The Corner Laughers take a more out-there approach on their neo-psychedelic side project, Agony Aunts. The California-based indie rockers craft more elaborate arrangements on Big Cinnamon than they did on their 2012 Laughers release, Poppy Seeds. There’s still an emphasis on lush harmony vocals, although bassist-keyboards player Khoi Huynh, drummer Charlie Crabtree, and guitarist-keyboards player KC Bowman are more prominently featured, along with lead singer Karla Kane.
The 12 songs on Big Cinnamon feature rapid-fire rhymes within nonsensical lyrics that could have sprung from the mind of Dr. Seuss. If he had live in Haight-Ashbury in the late 1960s. The childlike and impossibly catchy “Twenty-four Mergansers” sets lines like, “Chapel of the Chimes, you’re the apple, the orange, the lime/Disturbing me inside the badger’s lair” to energetic guitars. Drawing inspiration from a 1950s TV Western’s theme, Agony Aunts combine imagery of The Lone Ranger and William Tell in “Back To Back Bill.” “Uranium My Love” remains engaging even while delving into a world of beakers and isotopes, and “You’re So Vague” lampoons some of the cheesier rock of the 1970s.

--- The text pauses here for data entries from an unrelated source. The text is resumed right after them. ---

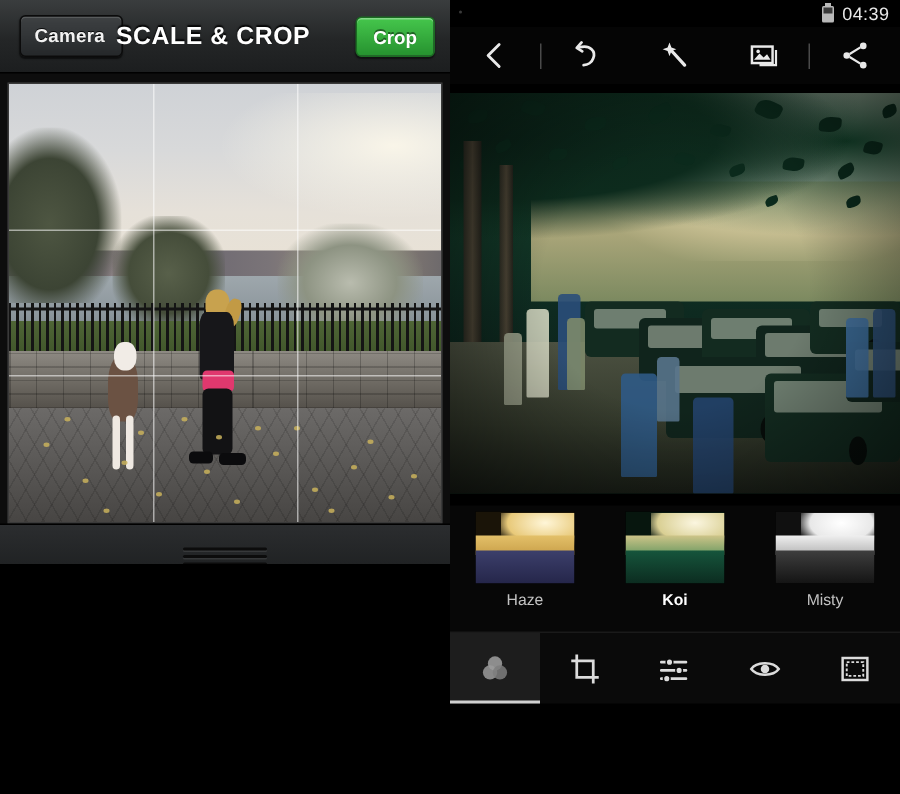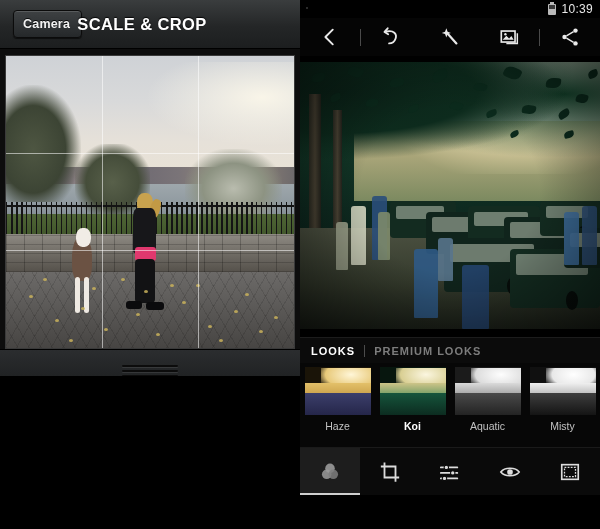--- a/index.html
+++ b/index.html
@@ -227,20 +227,23 @@
 
 <div class="app">
 
   <div class="left">
 
     <div class="l-header">
       <div class="back-btn">
         <span class="back-label">Camera</span>
       </div>
       <div class="l-title">SCALE &amp; CROP</div>
+      <div class="crop-btn">
+        <span>Crop</span>
+      </div>
     </div>
 
     <div class="crop-wrap">
       <div class="photo">
         <div class="sky"></div>
         <div class="skyline"></div>
         <div class="water"></div>
         <div class="treeL"></div>
         <div class="treeM"></div>
         <div class="treeR"></div>
@@ -481,21 +484,21 @@
         </div>
       </div>
     </div>
   </div>
 
   <div class="right">
 
     <div class="statusbar">
       <span class="dot-left"></span>
       <span class="batt"></span>
-      <span class="clock">10:39</span>
+      <span class="clock">04:39</span>
     </div>
 
     <div class="r-toolbar">
       <div class="tb-item">
         <svg class="ico" viewBox="0 0 24 24">
           <path d="M15 4 L7 12 L15 20" fill="none" stroke="#e9e9e9" stroke-width="2.1" stroke-linecap="round" stroke-linejoin="round"></path>
         </svg>
       </div>
       <div class="tb-sep"></div>
       <div class="tb-item">
@@ -590,25 +593,20 @@
             <div class="rp-person" style="left: 54%; top: 76%; width: 9%; height: 24%; background: rgb(36, 66, 107); opacity: 0.9;"></div>
             <div class="rp-person" style="left: 88%; top: 56%; width: 5%; height: 20%; background: rgb(61, 107, 154); opacity: 0.9;"></div>
             <div class="rp-person" style="left: 94%; top: 54%; width: 5%; height: 22%; background: rgb(44, 77, 114); opacity: 0.9;"></div>
             <div class="rp-person" style="left: 12%; top: 60%; width: 4%; height: 18%; background: rgb(154, 160, 137); opacity: 0.9;"></div>
             <div class="rp-person" style="left: 46%; top: 66%; width: 5%; height: 16%; background: rgb(88, 116, 140); opacity: 0.9;"></div>
           </div>
         <div class="rp-vig"></div>
       </div>
     </div>
 
-    <div class="looks-tabs">
-      <div class="lt active">LOOKS</div>
-      <div class="lt-sep"></div>
-      <div class="lt idle">PREMIUM LOOKS</div>
-    </div>
 
     <div class="filters">
       <div class="filt">
         <div class="filt-img">
           <div class="fi-can" style="background:#1a1408"></div>
           <div class="fi-sky" style="background:radial-gradient(ellipse at 60% 30%,#fff6d8,#e8c979 60%,rgba(232,201,121,0) 85%)"></div>
           <div class="fi-mid" style="background:linear-gradient(#e3c069,#c9a049)"></div>
           <div class="fi-bot" style="background:linear-gradient(#3c3f6b,#25264a)"></div>
         </div>
         <div class="filt-name off">Haze</div>
@@ -617,29 +615,20 @@
         <div class="filt-img">
           <div class="fi-can" style="background:#07160e"></div>
           <div class="fi-sky" style="background:radial-gradient(ellipse at 60% 30%,#fbf6e0,#d9cf93 60%,rgba(217,207,147,0) 85%)"></div>
           <div class="fi-mid" style="background:linear-gradient(#cdc488,#6d9a62)"></div>
           <div class="fi-bot" style="background:linear-gradient(#16553c,#0c2c20)"></div>
         </div>
         <div class="filt-name on">Koi</div>
       </div>
       <div class="filt">
         <div class="filt-img">
-          <div class="fi-can" style="background:#1b1b1b"></div>
-          <div class="fi-sky" style="background:radial-gradient(ellipse at 60% 30%,#fdfdfd,#dcdcdc 60%,rgba(220,220,220,0) 85%)"></div>
-          <div class="fi-mid" style="background:linear-gradient(#dadada,#9e9e9e)"></div>
-          <div class="fi-bot" style="background:linear-gradient(#4a4a4a,#232323)"></div>
-        </div>
-        <div class="filt-name off">Aquatic</div>
-      </div>
-      <div class="filt">
-        <div class="filt-img">
           <div class="fi-can" style="background:#101010"></div>
           <div class="fi-sky" style="background:radial-gradient(ellipse at 55% 30%,#ffffff,#e8e8e8 55%,rgba(232,232,232,0) 82%)"></div>
           <div class="fi-mid" style="background:linear-gradient(#efefef,#b5b5b5)"></div>
           <div class="fi-bot" style="background:linear-gradient(#3e3e3e,#141414)"></div>
         </div>
         <div class="filt-name off">Misty</div>
       </div>
     </div>
 
     <div class="bottombar">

“Cool Fresh Nights,” “Family Drugs,” and the title track come across as power pop with singing that evokes The Hollies, while the more sinister “We Got That Jeckyl” could have been recorded by The Beatles in their Abbey Road era. The easy-going “Laughing At The World” is an immediate charmer, and like most of Big Cinnamon, its meaning is unclear. Those discovering Huynh, Crabtree, Bowman, and Kane via Agony Aunts are likely to check out these musicians’ regular band for more fun. They won’t be disappointed.